Despite a 2.4 per cent job vacancy rate in 2023, as indicated by Statista, the country is grappling with job shortages in various key sectors such as construction, healthcare, IT, engineering, agriculture, and manufacturing, as highlighted by the European Labour Authority (EURES).
Applying for jobs in France, especially in high-demand sectors, involves navigating a structured process.
Citizens from the European Union, the European Economic Area, and Switzerland do not need a visa to work in France. Citizens of other countries are required to obtain a French Work Visa to work in this country. Essential criteria for obtaining the visa include securing a job offer from a French employer before initiating the application process.
As of April 6, 2021, applications for work permits to hire foreign employees must be done online on a dedicated portal.
Step 1: If the employment levels have to be checked before hiring the future employee, the employer will have to publish the job offer for 3 weeks in a public employment agency before applying for the work permit.
Step 2: Apply for the work permit online on the dedicated portal.
Step 3: Confirmation by e-mail that the application has been submitted.
Step 4: If the work permit is issued, the employer and the foreign employee will receive it by email.
Step 5: The future employee must attach the work permit to his/her visa and/or residence permit application.
After applying online, you’ll receive a confirmation. Once validated, you’ll get an electronic work permit, which is necessary for applying for a visa at the consulate and/or a residence permit at the Prefecture.
The most-in-demand jobs in France
The 2022 EURES report on shortages and surpluses identifies these occupations as the most sought-after in France.

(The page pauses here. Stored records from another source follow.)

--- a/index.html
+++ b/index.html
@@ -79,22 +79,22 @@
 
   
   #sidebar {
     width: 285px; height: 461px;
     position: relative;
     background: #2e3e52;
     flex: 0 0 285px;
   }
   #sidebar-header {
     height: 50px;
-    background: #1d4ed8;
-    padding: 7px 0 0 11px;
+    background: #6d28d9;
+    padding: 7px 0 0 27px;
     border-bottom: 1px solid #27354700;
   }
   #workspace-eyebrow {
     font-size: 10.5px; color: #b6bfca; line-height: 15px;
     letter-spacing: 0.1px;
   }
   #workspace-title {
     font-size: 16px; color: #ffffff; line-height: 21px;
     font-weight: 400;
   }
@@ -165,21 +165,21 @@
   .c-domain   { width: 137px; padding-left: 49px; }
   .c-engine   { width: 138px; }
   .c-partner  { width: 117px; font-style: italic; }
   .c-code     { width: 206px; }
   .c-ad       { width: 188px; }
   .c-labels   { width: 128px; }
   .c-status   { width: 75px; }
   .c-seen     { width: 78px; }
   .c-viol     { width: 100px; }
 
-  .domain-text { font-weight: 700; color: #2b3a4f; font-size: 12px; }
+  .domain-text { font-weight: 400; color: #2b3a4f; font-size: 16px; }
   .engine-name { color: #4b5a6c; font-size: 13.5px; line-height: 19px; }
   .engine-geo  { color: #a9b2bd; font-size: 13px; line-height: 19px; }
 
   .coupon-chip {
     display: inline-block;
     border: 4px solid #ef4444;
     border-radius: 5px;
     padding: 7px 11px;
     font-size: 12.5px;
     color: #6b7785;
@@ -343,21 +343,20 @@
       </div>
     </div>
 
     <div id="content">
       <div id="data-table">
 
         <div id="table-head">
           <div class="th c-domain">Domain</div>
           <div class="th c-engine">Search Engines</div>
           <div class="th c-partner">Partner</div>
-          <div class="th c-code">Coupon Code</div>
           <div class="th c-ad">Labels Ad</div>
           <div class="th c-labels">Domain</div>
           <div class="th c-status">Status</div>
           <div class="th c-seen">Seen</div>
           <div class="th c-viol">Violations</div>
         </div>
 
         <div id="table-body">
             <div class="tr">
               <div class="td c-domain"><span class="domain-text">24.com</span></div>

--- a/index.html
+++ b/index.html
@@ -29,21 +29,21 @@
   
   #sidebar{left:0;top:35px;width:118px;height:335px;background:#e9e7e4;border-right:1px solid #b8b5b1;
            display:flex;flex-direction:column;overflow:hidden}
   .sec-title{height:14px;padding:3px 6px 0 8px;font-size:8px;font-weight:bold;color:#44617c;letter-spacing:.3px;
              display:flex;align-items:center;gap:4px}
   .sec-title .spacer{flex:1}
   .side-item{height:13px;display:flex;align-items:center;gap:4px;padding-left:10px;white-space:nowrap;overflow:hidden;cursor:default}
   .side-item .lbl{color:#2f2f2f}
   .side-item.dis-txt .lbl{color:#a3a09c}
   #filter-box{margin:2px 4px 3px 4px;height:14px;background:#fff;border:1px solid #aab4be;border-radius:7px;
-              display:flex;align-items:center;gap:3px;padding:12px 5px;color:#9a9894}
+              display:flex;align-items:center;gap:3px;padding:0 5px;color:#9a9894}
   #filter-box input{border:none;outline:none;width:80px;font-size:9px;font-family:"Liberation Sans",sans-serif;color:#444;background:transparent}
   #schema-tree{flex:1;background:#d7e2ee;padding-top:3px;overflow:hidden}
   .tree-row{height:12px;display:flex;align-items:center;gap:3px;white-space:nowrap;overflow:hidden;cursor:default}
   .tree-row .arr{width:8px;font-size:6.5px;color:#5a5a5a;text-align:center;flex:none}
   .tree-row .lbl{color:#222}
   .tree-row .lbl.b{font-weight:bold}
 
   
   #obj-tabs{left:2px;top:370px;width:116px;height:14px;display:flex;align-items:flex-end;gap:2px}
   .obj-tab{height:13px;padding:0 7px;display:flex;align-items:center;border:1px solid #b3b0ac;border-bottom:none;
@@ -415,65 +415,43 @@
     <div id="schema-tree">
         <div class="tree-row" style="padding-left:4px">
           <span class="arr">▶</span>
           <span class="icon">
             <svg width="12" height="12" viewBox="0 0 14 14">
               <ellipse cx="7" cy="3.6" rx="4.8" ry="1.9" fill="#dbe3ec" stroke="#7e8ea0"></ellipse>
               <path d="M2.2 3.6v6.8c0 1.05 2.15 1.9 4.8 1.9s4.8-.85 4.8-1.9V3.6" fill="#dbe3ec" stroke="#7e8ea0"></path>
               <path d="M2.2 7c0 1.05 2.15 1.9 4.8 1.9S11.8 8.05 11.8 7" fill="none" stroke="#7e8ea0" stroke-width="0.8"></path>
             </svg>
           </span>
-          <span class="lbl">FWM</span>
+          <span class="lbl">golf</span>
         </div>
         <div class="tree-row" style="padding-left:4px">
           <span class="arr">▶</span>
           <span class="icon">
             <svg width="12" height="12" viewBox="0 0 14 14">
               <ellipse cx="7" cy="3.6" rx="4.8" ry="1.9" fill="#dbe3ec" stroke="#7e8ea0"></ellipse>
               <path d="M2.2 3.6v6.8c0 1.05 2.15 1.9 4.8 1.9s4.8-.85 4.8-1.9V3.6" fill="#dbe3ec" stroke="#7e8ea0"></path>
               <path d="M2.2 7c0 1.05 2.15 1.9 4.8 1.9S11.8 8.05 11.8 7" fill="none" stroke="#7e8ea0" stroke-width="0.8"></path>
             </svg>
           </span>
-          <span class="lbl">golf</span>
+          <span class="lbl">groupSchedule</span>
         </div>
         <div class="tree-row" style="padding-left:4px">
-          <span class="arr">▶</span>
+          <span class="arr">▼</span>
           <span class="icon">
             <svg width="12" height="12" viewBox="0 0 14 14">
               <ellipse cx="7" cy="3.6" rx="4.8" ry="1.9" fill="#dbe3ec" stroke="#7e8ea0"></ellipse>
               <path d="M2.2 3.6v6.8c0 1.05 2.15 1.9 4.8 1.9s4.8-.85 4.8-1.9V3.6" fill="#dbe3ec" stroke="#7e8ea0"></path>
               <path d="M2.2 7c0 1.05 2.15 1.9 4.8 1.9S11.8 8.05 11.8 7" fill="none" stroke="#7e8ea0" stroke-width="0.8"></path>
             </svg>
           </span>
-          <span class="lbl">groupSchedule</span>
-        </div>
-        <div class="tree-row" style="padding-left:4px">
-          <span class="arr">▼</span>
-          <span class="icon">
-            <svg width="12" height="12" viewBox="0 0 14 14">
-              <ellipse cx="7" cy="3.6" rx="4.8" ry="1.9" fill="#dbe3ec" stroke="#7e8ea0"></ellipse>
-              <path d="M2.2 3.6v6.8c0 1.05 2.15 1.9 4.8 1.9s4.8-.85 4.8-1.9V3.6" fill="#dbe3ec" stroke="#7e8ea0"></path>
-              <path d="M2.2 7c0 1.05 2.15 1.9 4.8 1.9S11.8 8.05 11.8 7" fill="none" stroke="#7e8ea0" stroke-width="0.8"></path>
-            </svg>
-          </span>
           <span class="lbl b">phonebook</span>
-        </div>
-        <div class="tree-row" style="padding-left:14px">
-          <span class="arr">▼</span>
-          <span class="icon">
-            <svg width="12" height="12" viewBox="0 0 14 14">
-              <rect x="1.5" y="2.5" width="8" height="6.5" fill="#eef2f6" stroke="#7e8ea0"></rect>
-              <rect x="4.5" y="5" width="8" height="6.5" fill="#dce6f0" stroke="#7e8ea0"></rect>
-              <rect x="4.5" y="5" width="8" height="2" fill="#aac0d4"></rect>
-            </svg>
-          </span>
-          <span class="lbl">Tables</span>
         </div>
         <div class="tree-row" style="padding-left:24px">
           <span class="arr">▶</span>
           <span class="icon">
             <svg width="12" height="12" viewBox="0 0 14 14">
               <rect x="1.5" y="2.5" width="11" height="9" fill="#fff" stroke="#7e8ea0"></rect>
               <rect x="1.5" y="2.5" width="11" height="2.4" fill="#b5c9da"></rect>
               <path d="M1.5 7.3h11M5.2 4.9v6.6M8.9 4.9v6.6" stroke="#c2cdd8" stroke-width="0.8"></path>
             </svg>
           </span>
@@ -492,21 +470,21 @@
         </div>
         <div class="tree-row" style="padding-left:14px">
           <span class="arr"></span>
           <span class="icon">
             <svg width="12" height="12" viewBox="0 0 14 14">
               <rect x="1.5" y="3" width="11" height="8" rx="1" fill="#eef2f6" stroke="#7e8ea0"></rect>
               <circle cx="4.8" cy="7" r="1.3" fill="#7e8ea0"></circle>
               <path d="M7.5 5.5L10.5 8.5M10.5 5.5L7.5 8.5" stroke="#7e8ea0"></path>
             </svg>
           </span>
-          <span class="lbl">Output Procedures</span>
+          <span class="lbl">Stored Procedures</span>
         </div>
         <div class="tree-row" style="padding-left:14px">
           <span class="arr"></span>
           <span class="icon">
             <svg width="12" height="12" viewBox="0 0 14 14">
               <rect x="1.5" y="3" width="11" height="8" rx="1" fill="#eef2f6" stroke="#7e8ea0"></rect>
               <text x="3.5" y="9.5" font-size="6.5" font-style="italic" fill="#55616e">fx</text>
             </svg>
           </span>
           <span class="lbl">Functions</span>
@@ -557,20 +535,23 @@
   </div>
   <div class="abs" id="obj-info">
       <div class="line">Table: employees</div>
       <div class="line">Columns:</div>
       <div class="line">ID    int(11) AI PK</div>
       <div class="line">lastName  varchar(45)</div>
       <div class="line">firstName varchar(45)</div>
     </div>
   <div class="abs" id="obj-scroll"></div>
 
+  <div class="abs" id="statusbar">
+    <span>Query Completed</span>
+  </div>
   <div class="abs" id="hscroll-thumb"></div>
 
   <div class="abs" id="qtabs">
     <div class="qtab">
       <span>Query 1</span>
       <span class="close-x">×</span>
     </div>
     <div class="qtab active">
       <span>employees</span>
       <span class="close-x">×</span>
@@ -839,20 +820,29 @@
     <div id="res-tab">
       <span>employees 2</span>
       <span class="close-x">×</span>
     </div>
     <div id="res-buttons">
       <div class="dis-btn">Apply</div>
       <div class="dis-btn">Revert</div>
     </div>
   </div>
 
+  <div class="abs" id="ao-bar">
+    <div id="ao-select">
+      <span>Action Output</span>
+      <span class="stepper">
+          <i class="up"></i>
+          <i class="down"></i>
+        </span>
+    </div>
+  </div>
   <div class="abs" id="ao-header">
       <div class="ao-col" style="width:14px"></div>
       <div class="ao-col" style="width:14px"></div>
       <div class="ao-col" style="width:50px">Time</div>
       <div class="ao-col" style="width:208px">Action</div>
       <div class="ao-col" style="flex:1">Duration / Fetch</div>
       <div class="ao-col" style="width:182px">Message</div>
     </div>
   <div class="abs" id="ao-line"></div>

Accounting and bookkeeping clerks
Agricultural and industrial machinery mechanics and repairers
Bricklayers and related workers
Building frame and related trade workers not elsewhere classified
Business services and administration managers not elsewhere classified
Cabinet makers and related workers
Cartographers and surveyors
Civil engineering technicians
Concrete placers, concrete finishers and related workers
Domestic cleaners and helpers
Earthmoving and related plant operators
Electrical engineering technicians
Electronic mechanics and servicers
Financial and insurance brand managers
Forestry and related workers
Human resource managers
Information and communication technology operations technicians
Mechanical engineering technicians
Metal processing plant operators
Mobile farm and forestry plant operators
Nursing associate professionals
Pharmaceutical technicians and assistants
Power production and plant operators
Real estate agents and property managers
Sewing machine operators
Developers and analysts not elsewhere classified
Plant machine operators not elsewhere classified
Structural metal preparers and erectors
Tailors, dressmakers, furriers and hatters
Vocational education teachers
Welders and flame cutters
Occupations experiencing surpluses in France
On the other hand, occupations that have surpluses in France are: authors, building caretakers, cashiers, ticket clerks, gallery, museum and library technicians, general office clerks, graphic and multimedia designers, journalists, artistic and cultural associate professionals, music teachers, PR professionals, shop supervisors, social work associate professionals, transport conductors, travel consultants and clerks, and visual artists.